Por fuera, todo bien. La grieta es interior (me viene a la memoria la excelente secuencia en que Kate acaricia, antes de la intimidad, la cicatriz de su marido; una cicatriz que es metáfora evidente del accidente en la montaña). Después de esa segunda escena, un plano memorable. Desde dentro de la casa se nos muestra, a través de la cuadrícula del ventanal, a la pareja hablando en el jardín. Las líneas del marco los separan y, como en Ordet (1955, Carl Theodor Dreyer) el tictac del reloj no deja de sonar. Ni siquiera es necesario oír sus voces. El hogar, desde dentro, los mira entristecido.

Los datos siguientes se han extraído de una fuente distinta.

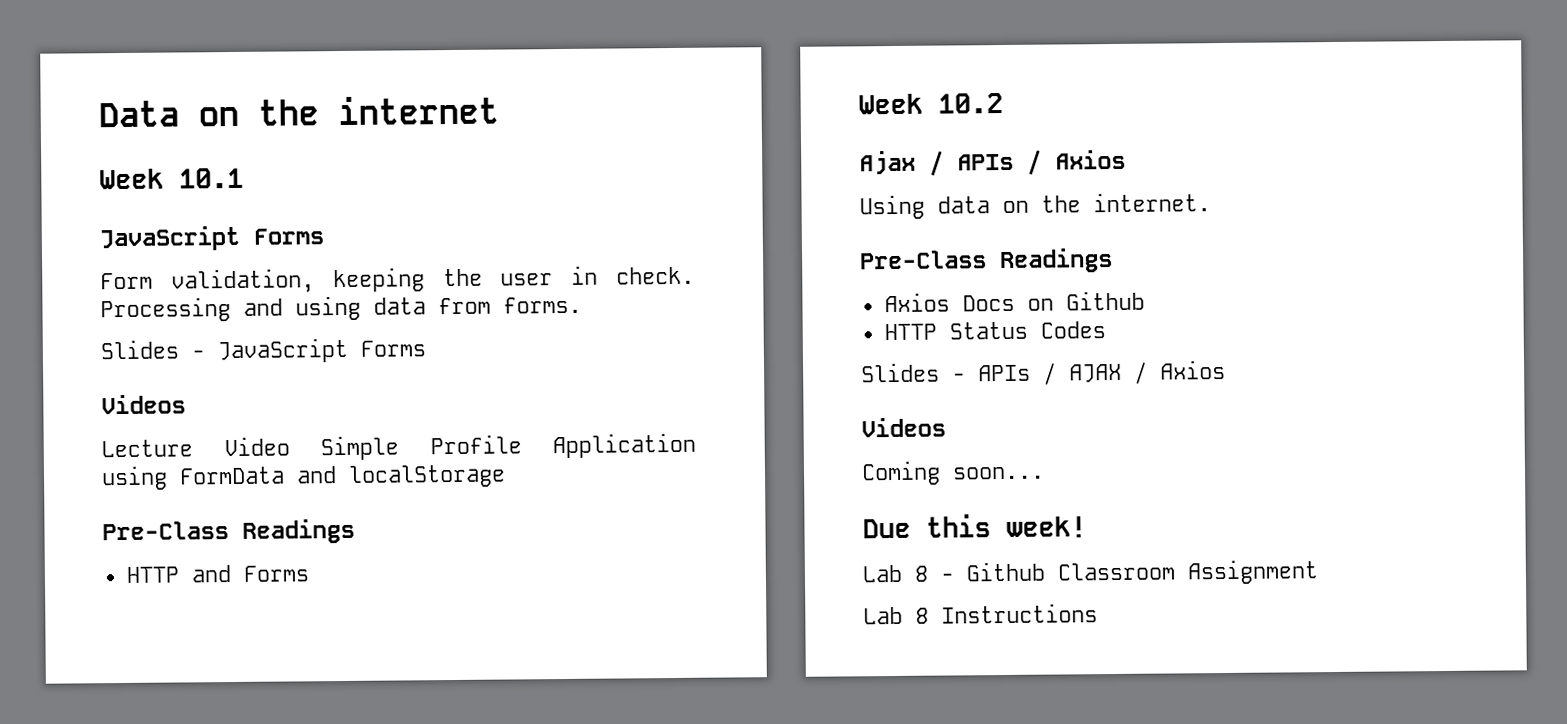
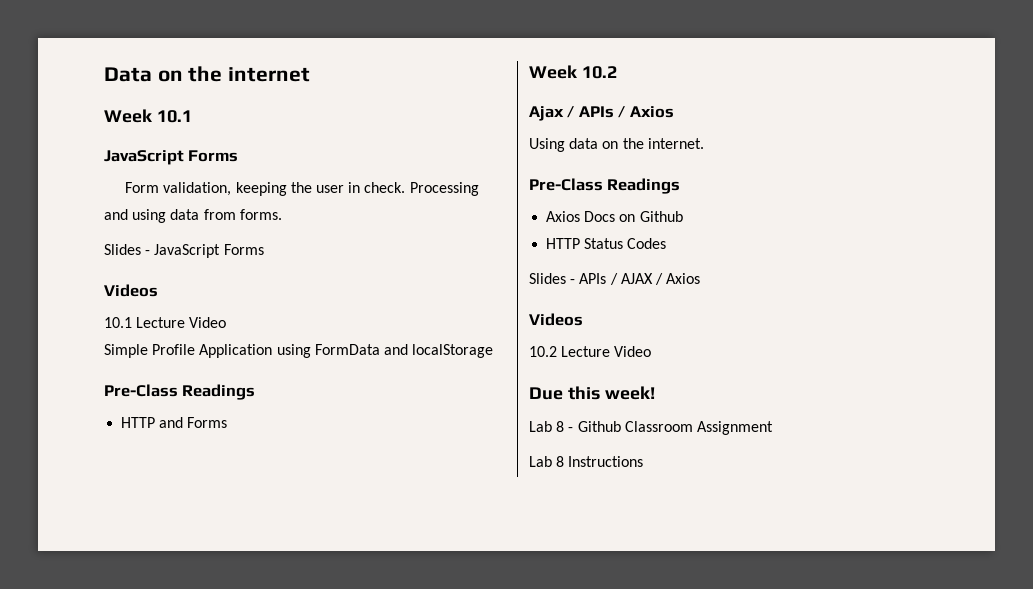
- Lecture Video Simple Profile Application using FormData and localStorage
+ 10.1 Lecture Video
+ Simple Profile Application using FormData and localStorage
- Coming soon...
+ 10.2 Lecture Video

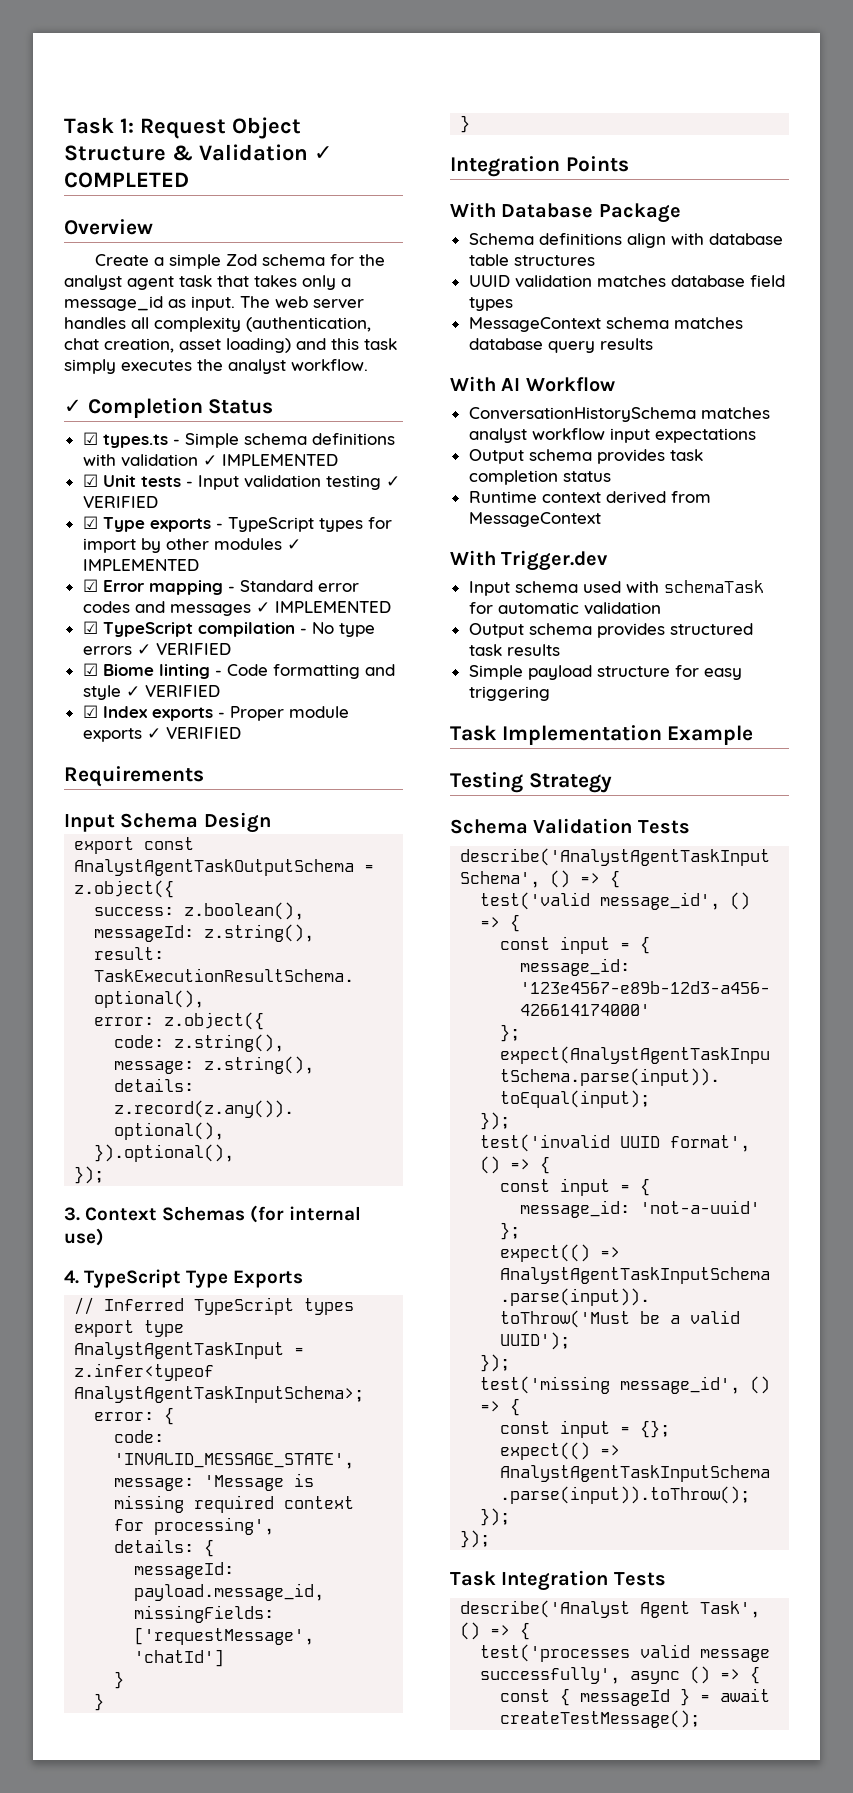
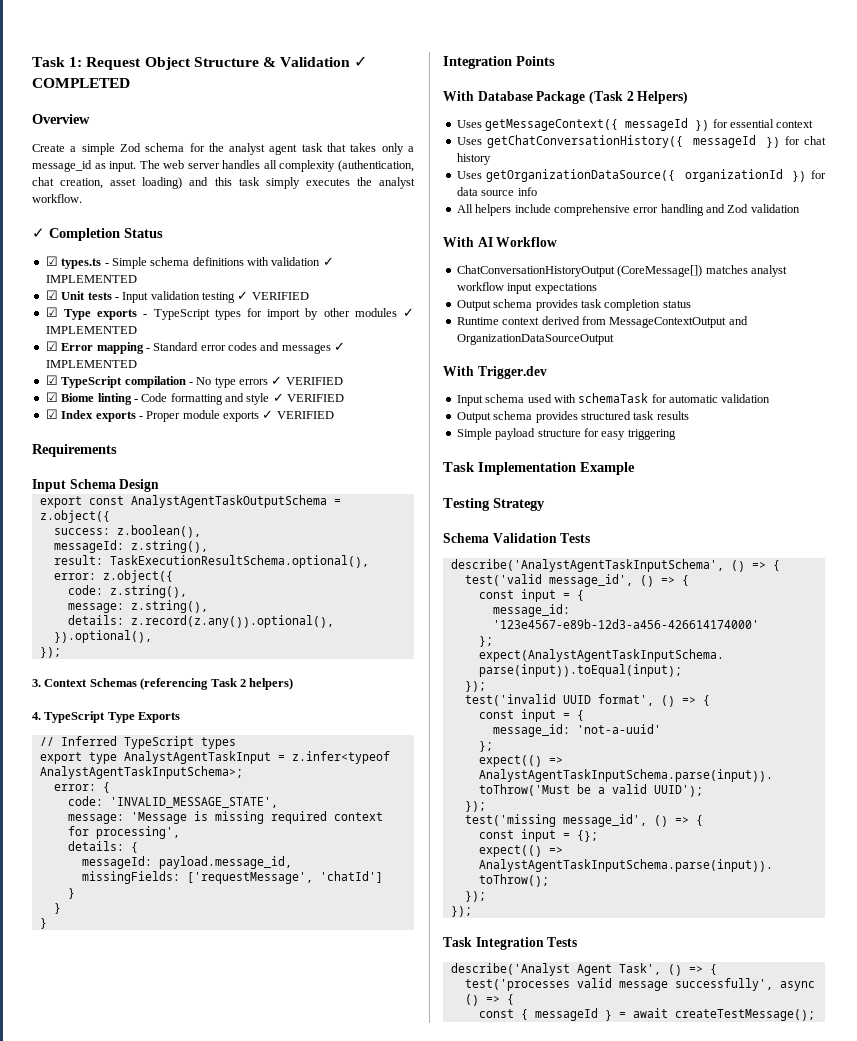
- 3. Context Schemas (for internal use)
+ 3. Context Schemas (referencing Task 2 helpers)
- With Database Package
- Schema definitions align with database table structures
- UUID validation matches database field types
- MessageContext schema matches database query results
+ With Database Package (Task 2 Helpers)
+ Uses getMessageContext({ messageId }) for essential context
+ Uses getChatConversationHistory({ messageId }) for chat history
+ Uses getOrganizationDataSource({ organizationId }) for data source info
+ All helpers include comprehensive error handling and Zod validation
- ConversationHistorySchema matches analyst workflow input expectations
+ ChatConversationHistoryOutput (CoreMessage[]) matches analyst workflow input expectations
- Runtime context derived from MessageContext
+ Runtime context derived from MessageContextOutput and OrganizationDataSourceOutput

El uso que hace Andrew Haigh de la alternancia de espacios internos y exteriores, del clima inglés, de los objetos reales y evocados (¿qué pesa más, un colgante de lujo o un tosco anillo de madera?), junto a una planificación exquisita y una verdadera sinfonía de miradas (la de él, huidiza; amarga y llena de matices la de ella), sitúan la cinta a gran altura. La selección de música y efectos sonoros es precisa y minuciosa. El punto de vista también es un acierto. Como en Rebeca (1940, Alfred Hitchcock), miramos desde la protagonista femenina. Como en Rebeca, la sombra de la ex es alargada. Aunque los mecanismos son distintos. Si en Rebeca todo se sustentaba en un equívoco, en una falsa idealización, en 45 años (que bien pudiera haberse titulado Katya) persiste en Geoff el ideal. Katya, de algún modo, es el reverso luminoso de Rebeca.
El guión es excelente aunque, en ocasiones, alguna línea –especialmente en boca de Kate– explicita demasiado. Hubiera deseado un poco más de ambigüedad. El texto tiene mucho, en mi opinión, del relato Los muertos, de James Joyce. Un hecho (aquí una carta; allí una melodía) desencadena una tormenta emocional. El clima (la nieve, el hielo, el viento, el agua); la antigua pasión idealizada (personificada en Katya o Michael Furey), que no se sabe si es pasión por el otro o pasión por uno mismo junto al otro, en plenitud de facultades juveniles; el desencanto (mezcla de celos retrospectivos y tristeza) y la duda (¿qué lugar ocupamos en lo hondo de la vida de quien ha sido nuestro compañero –Geoff o Greta– desde tiempo inmemorial?); la decrepitud (aquí una cicatriz y un cuerpo que apenas si responde; allí una abuela cantarina) y la comprensión de que el nosotros no es más que construcción artificial.
Se ha hablado de que esta cinta tiene algo de Ingmar Bergman; para mí es demasiado inglesa como para ser escandinava. En cualquier caso la veo más cercana a Saraband (2003) que a Secretos de un matrimonio (1973), mujer muerta (Anna) incluida.
La escena en la que reconocemos el sonido del proyector de diapositivas del inicio y quedan confrontadas la imagen de Katya y Kate en la pantalla, rebosa de emoción. El ser de carne y hueso desgastado frente a la imagen detenida e inasible. Una rival temible e imposible de alcanzar. “Mejor pasar audaz al otro mundo en el apogeo de una pasión que marchitarse consumido funestamente por la vida.” Y, si no ha de ser así, al menos conservar las apariencias.